**** INPUT DATA

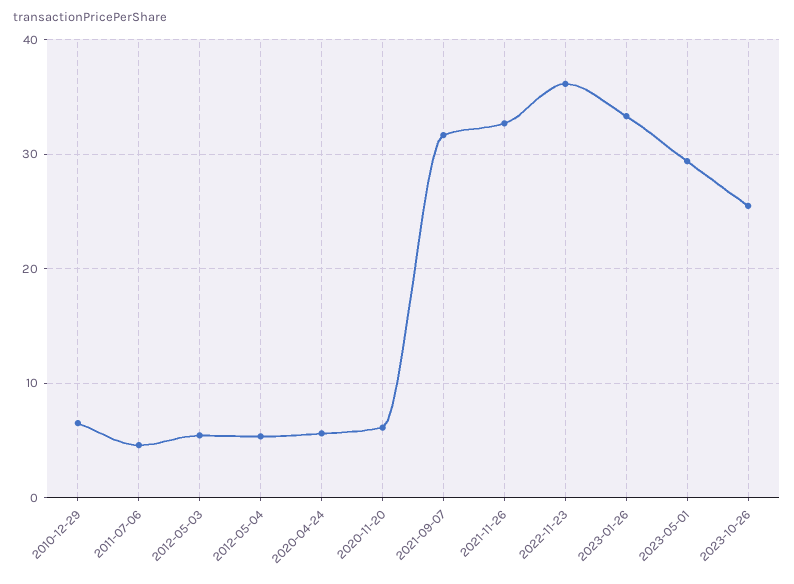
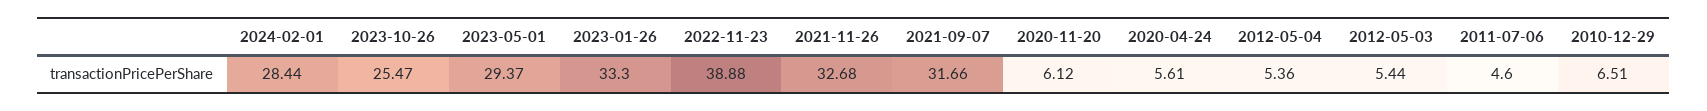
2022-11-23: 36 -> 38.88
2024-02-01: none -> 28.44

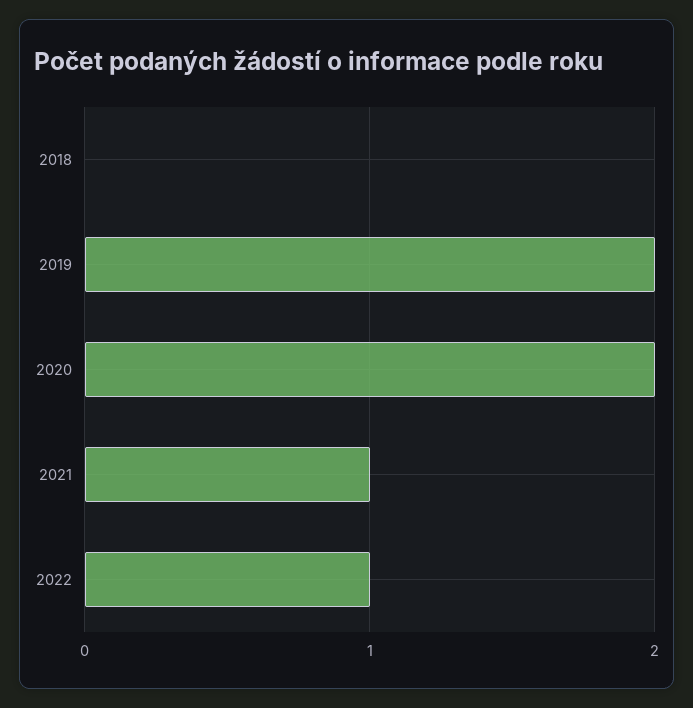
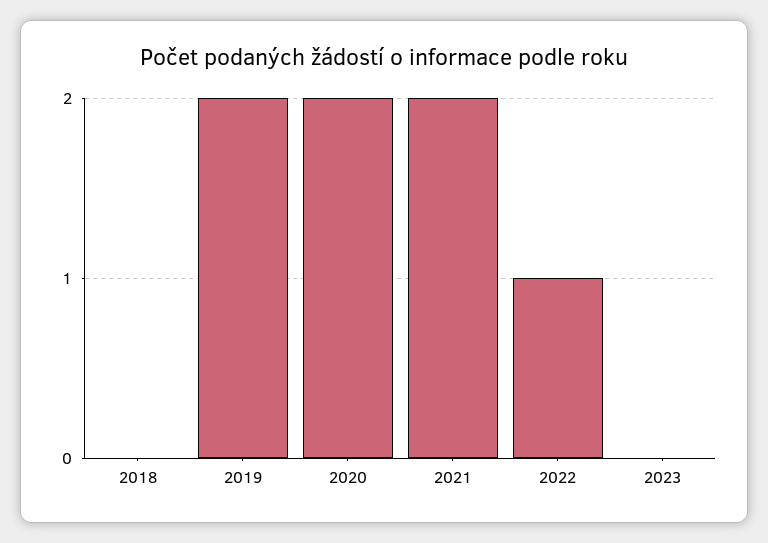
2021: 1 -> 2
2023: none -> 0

********
**** INPUT DATA

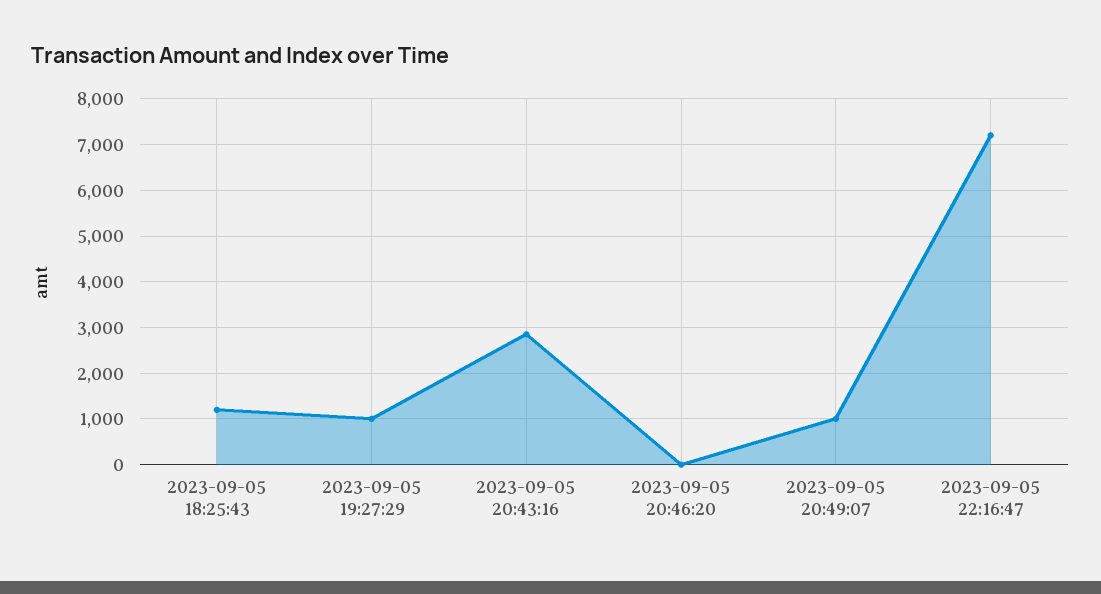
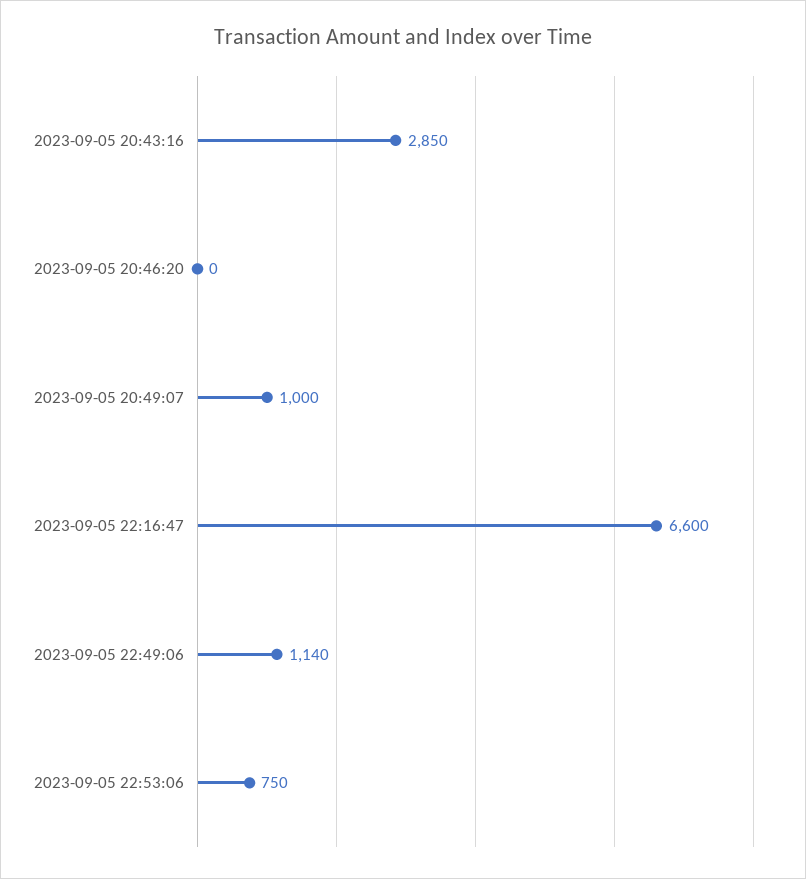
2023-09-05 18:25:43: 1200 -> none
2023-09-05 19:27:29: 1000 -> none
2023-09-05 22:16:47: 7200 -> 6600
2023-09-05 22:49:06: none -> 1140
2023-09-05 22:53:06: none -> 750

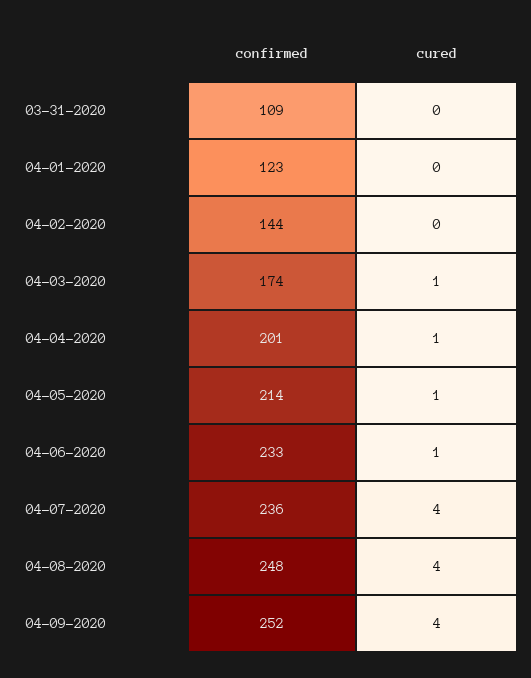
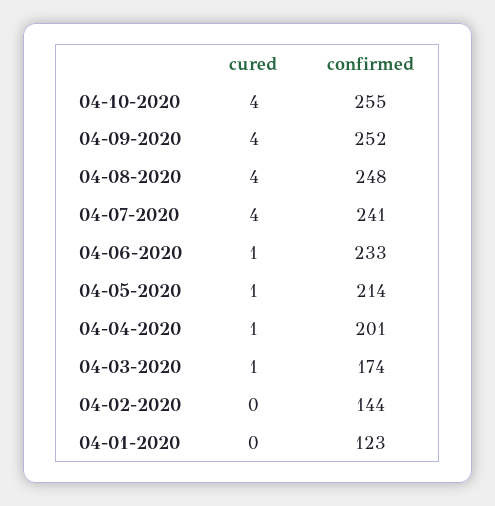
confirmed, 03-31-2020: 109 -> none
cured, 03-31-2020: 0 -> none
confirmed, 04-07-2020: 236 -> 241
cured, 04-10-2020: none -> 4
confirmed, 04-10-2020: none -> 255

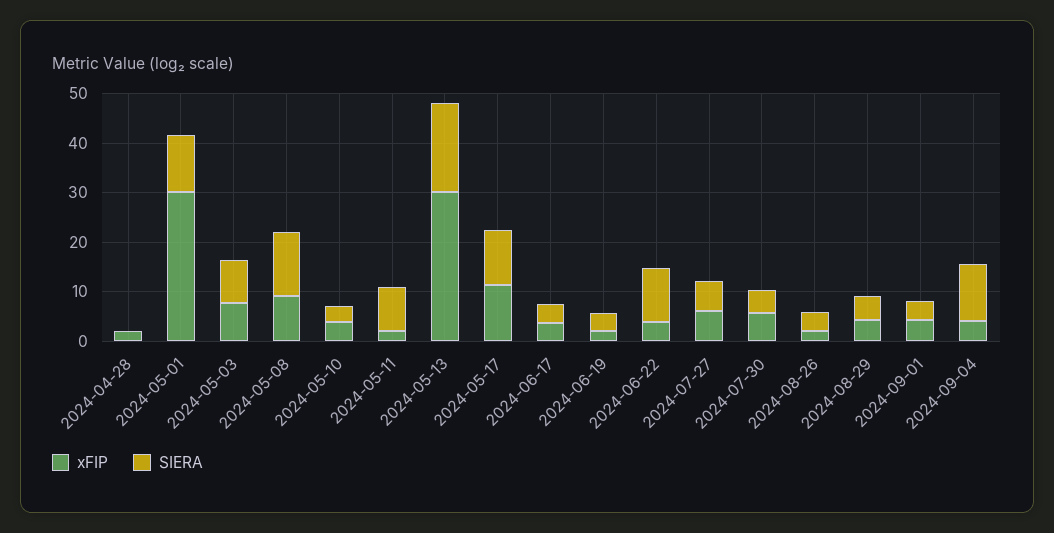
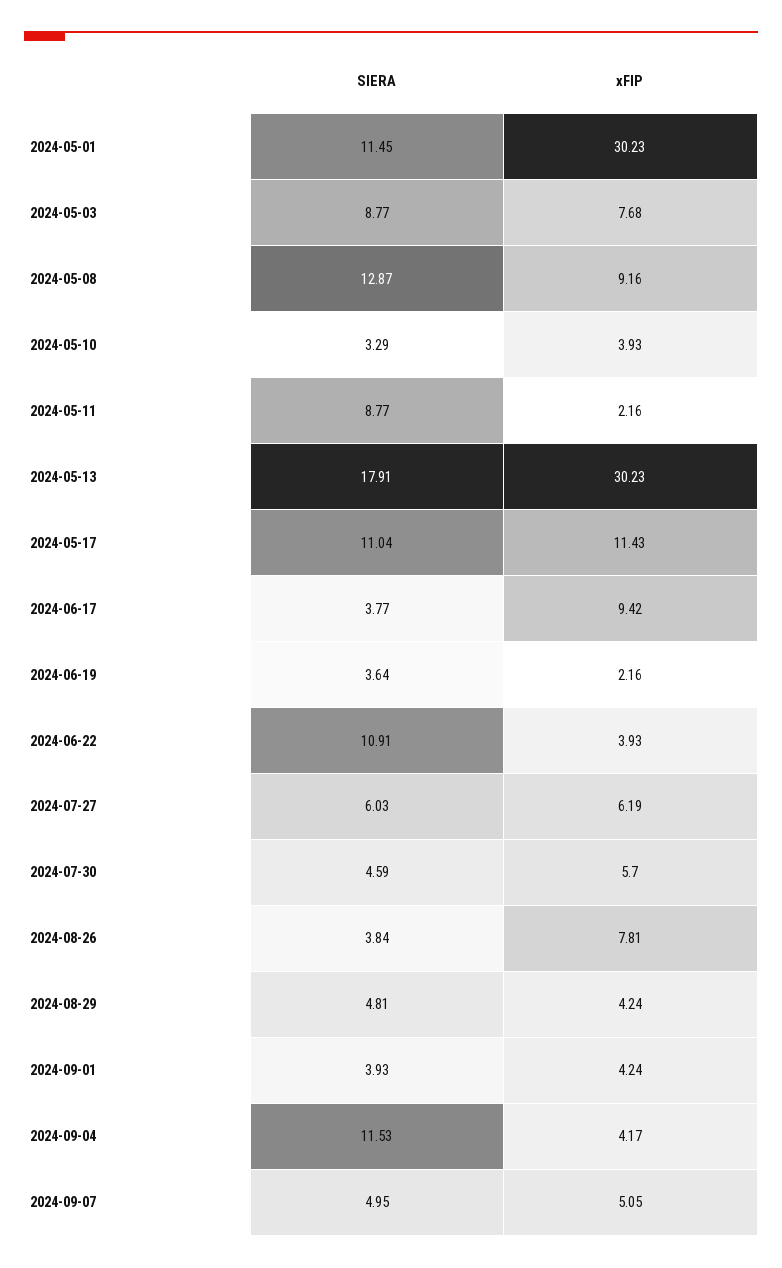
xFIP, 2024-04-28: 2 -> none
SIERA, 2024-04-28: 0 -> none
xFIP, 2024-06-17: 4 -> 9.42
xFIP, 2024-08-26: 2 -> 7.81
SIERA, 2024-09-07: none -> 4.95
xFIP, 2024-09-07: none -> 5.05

********

▸ **PROBLEM TO WORK ON**
"xFIP" is the word to look for; copy every line of the data that has it.

▸ **ANSWER FOR THIS EXERCISE**
xFIP, 2024-04-28: 2 -> none
xFIP, 2024-06-17: 4 -> 9.42
xFIP, 2024-08-26: 2 -> 7.81
xFIP, 2024-09-07: none -> 5.05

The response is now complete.